- [Exercise prompt]: Exact repetition, please: start with the line where "discount: none -> 2% = 503.42" appears and stop after the final line of the records.

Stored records
☆ ☆ ☆ ☆ ☆ ☆ ☆

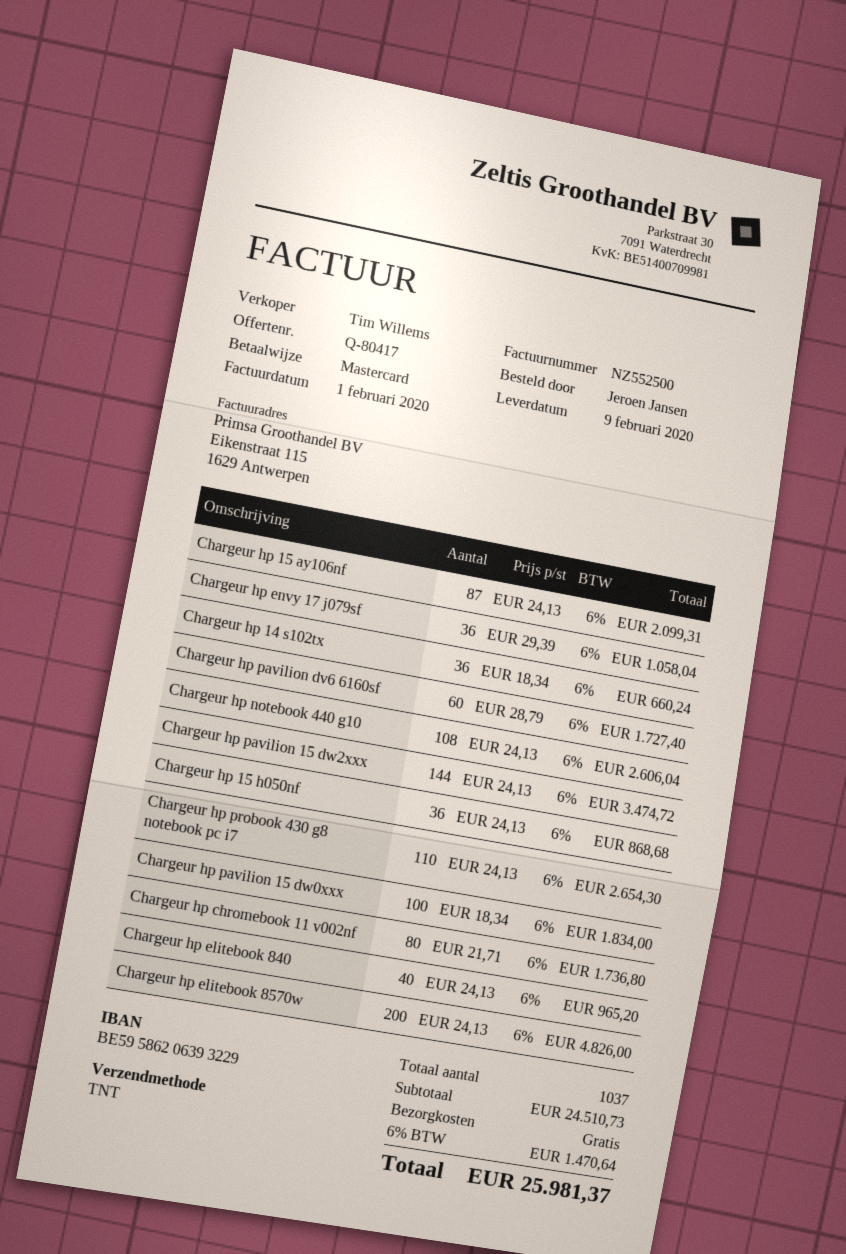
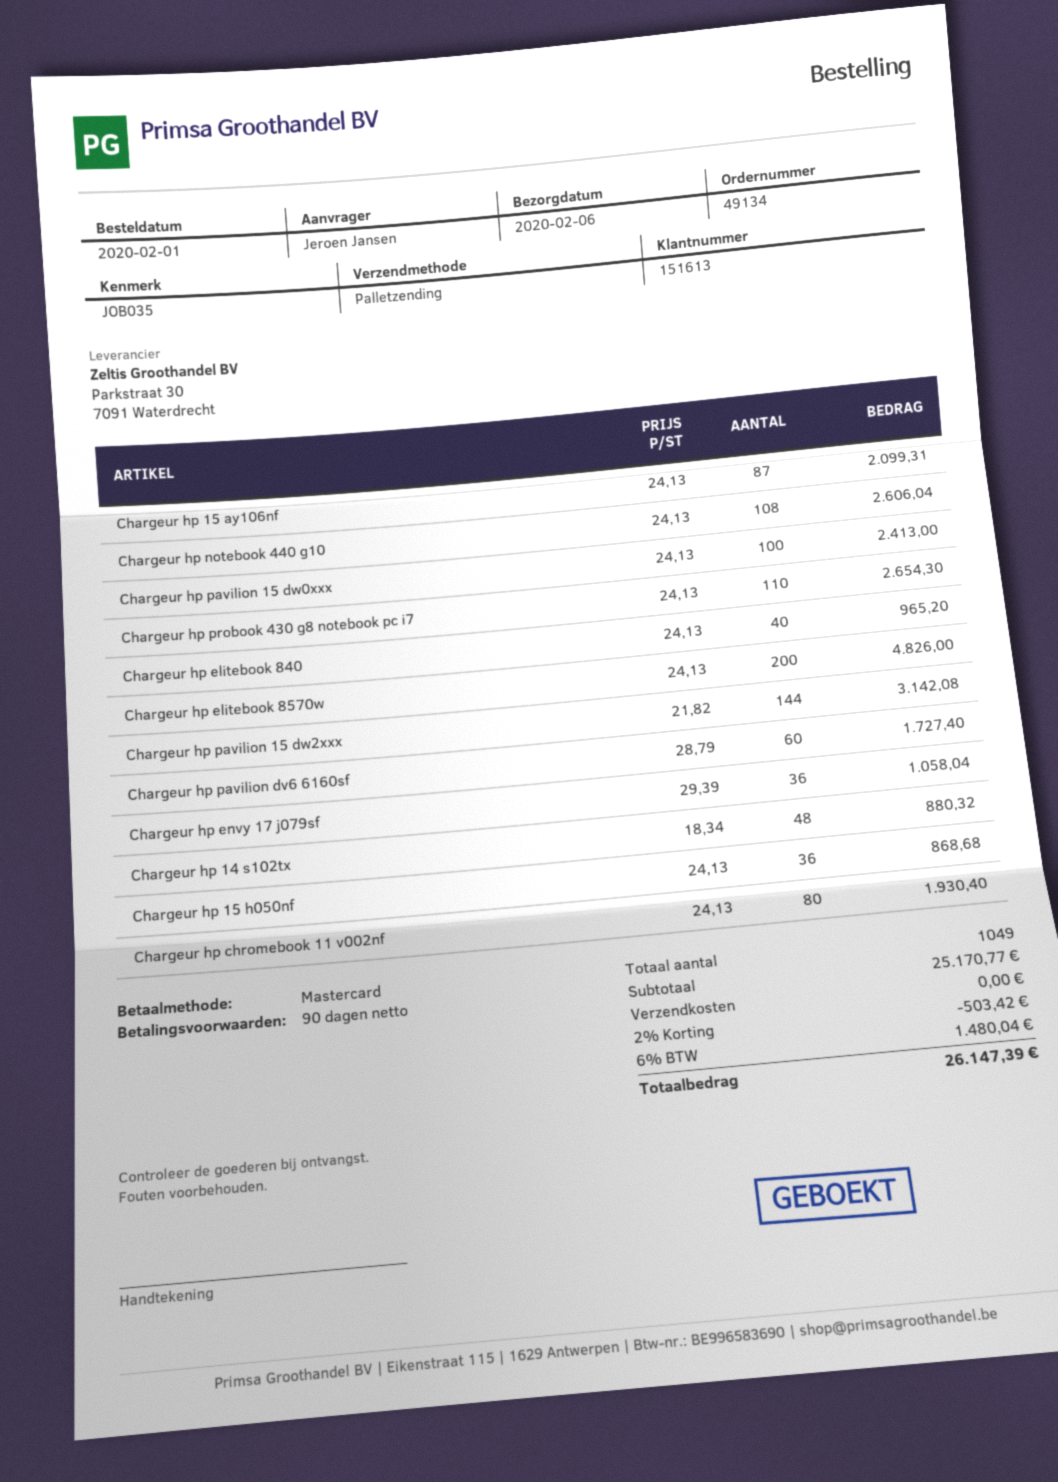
delivery date: 2020-02-09 -> 2020-02-06
shipping method: TNT -> pallet freight
Chargeur hp 14 s102tx: 36 x 18.34 = 660.24 -> 48 x 18.34 = 880.32
Chargeur hp pavilion 15 dw2xxx: 144 x 24.13 = 3474.72 -> 144 x 21.82 = 3142.08
Chargeur hp pavilion 15 dw0xxx: 100 x 18.34 = 1834.00 -> 100 x 24.13 = 2413.00
Chargeur hp chromebook 11 v002nf: 80 x 21.71 = 1736.80 -> 80 x 24.13 = 1930.40
total quantity: 1037 -> 1049
subtotal: 24510.73 -> 25170.77
discount: none -> 2% = 503.42
tax: 6% = 1470.64 -> 6% = 1480.04
total: 25981.37 -> 26147.39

☆ ☆ ☆ ☆ ☆ ☆ ☆

- [Response]:
discount: none -> 2% = 503.42
tax: 6% = 1470.64 -> 6% = 1480.04
total: 25981.37 -> 26147.39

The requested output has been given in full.